* INPUT FOR THIS TASK *
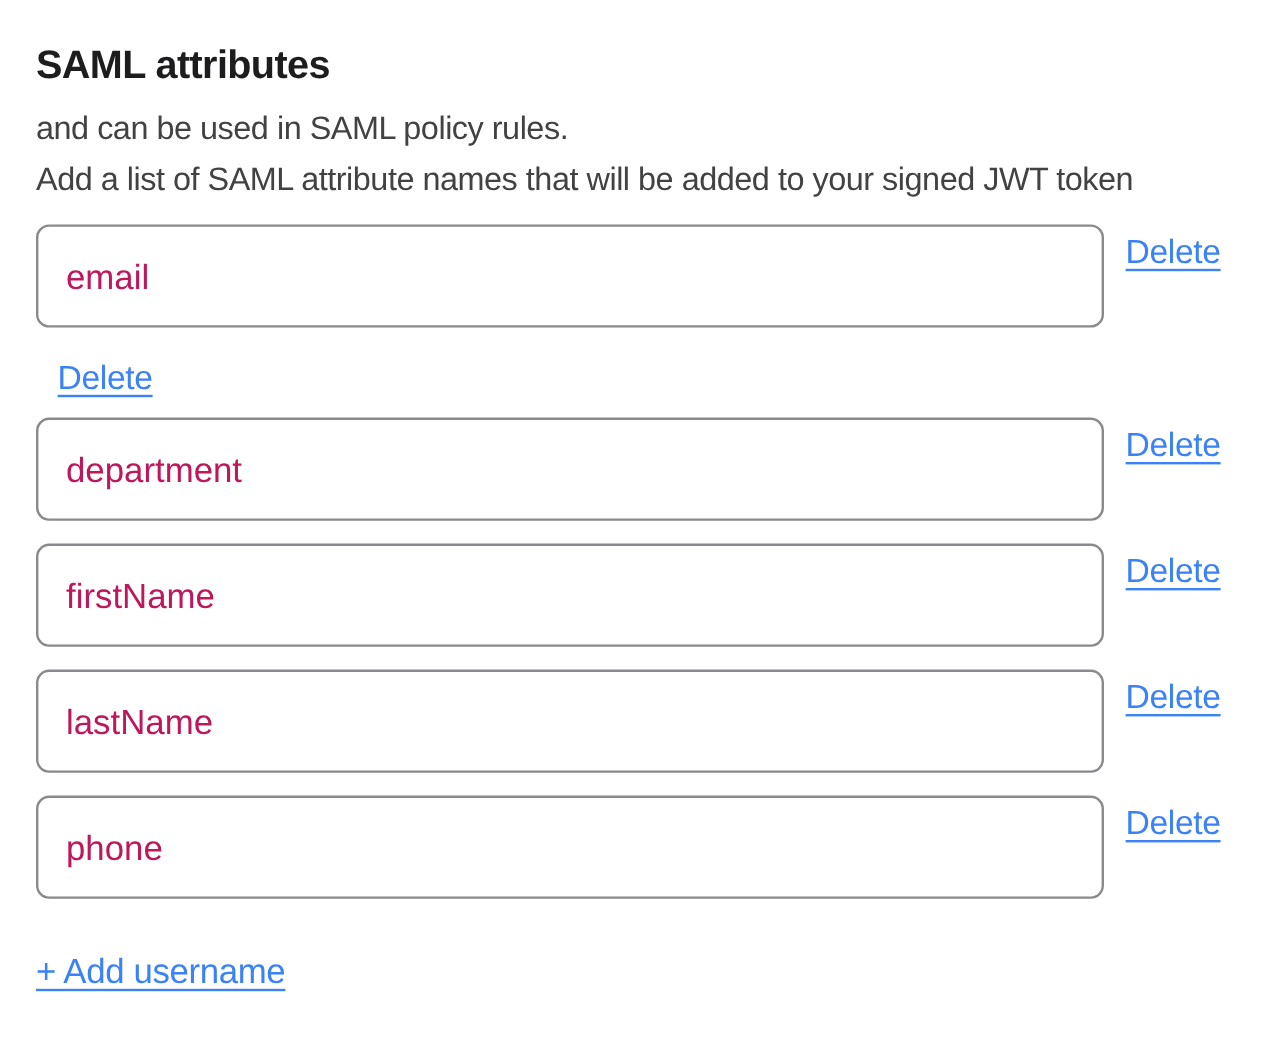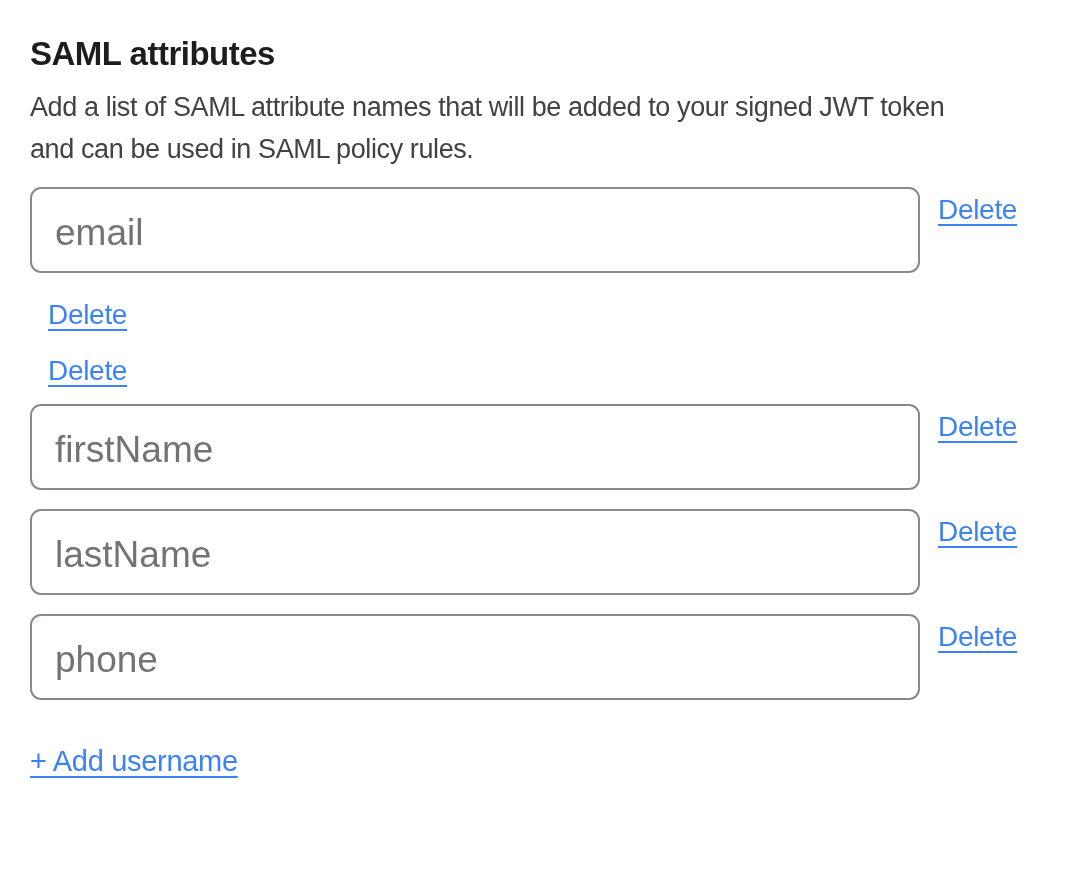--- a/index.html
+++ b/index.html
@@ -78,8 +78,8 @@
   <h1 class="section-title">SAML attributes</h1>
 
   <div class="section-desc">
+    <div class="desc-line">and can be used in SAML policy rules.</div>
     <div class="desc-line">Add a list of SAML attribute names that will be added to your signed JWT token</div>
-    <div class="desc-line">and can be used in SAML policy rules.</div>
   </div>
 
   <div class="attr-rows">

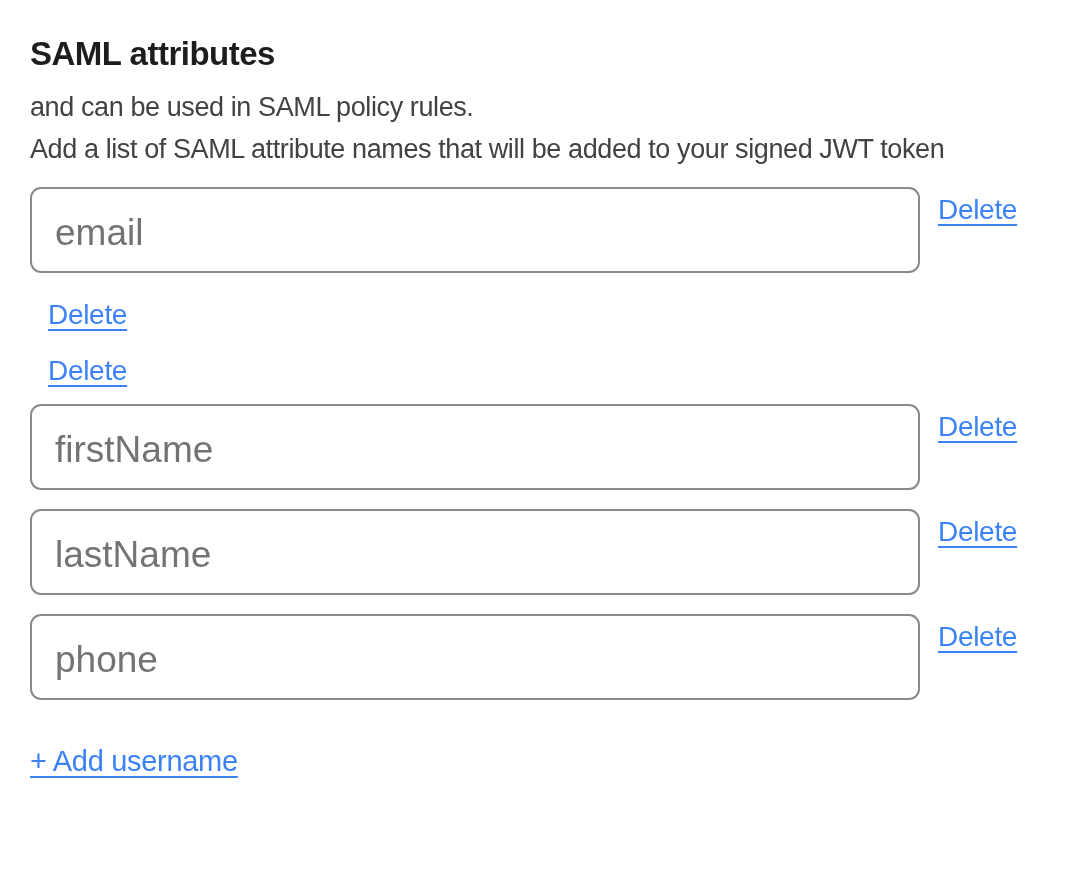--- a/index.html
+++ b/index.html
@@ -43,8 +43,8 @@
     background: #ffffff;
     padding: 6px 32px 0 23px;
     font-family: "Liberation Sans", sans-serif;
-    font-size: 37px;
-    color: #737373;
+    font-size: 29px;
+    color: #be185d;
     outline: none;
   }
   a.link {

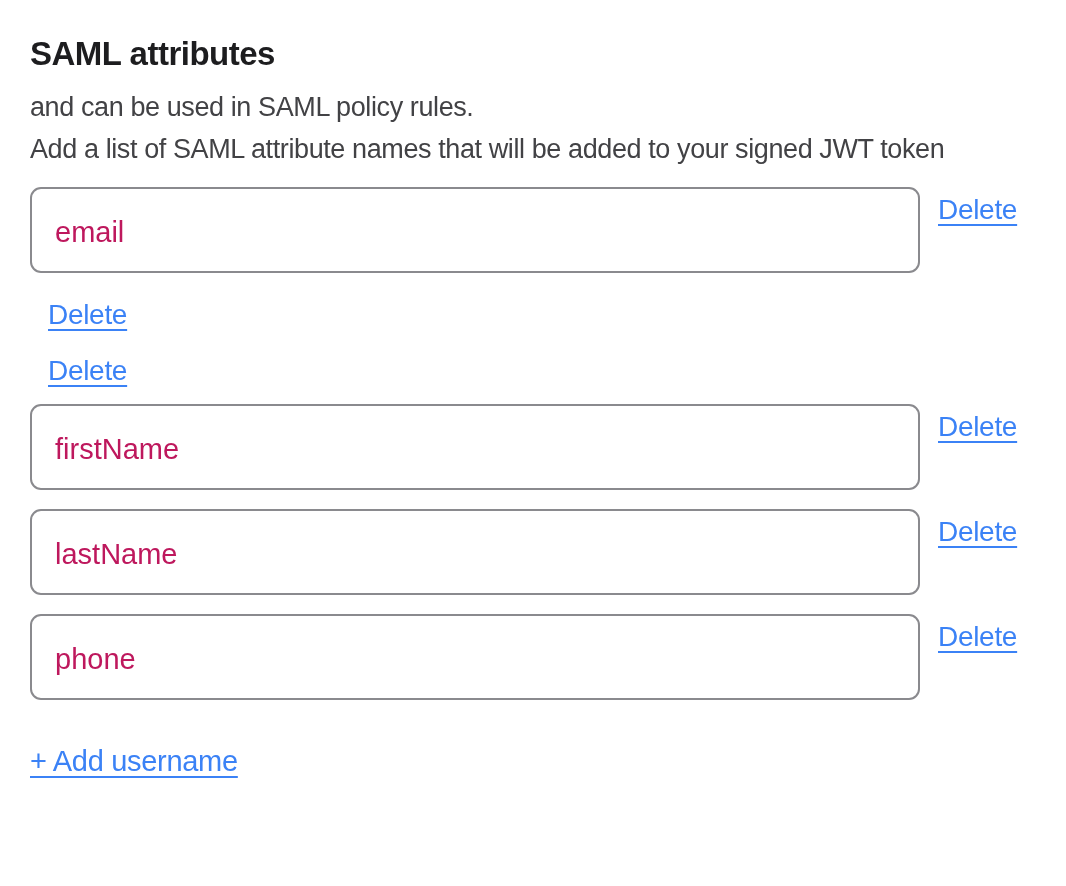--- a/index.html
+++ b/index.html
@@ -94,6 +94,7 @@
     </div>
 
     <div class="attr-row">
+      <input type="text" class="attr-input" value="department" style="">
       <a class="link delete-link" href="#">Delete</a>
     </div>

* TASK INSTRUCTIONS *
Exactly as written, restate all of the data, leaving out the images.

* EXERCISE SOLUTION *
--- a/index.html
+++ b/index.html
@@ -78,8 +78,8 @@
   <h1 class="section-title">SAML attributes</h1>
 
   <div class="section-desc">
+    <div class="desc-line">and can be used in SAML policy rules.</div>
     <div class="desc-line">Add a list of SAML attribute names that will be added to your signed JWT token</div>
-    <div class="desc-line">and can be used in SAML policy rules.</div>
   </div>
 
   <div class="attr-rows">

--- a/index.html
+++ b/index.html
@@ -43,8 +43,8 @@
     background: #ffffff;
     padding: 6px 32px 0 23px;
     font-family: "Liberation Sans", sans-serif;
-    font-size: 37px;
-    color: #737373;
+    font-size: 29px;
+    color: #be185d;
     outline: none;
   }
   a.link {

--- a/index.html
+++ b/index.html
@@ -94,6 +94,7 @@
     </div>
 
     <div class="attr-row">
+      <input type="text" class="attr-input" value="department" style="">
       <a class="link delete-link" href="#">Delete</a>
     </div>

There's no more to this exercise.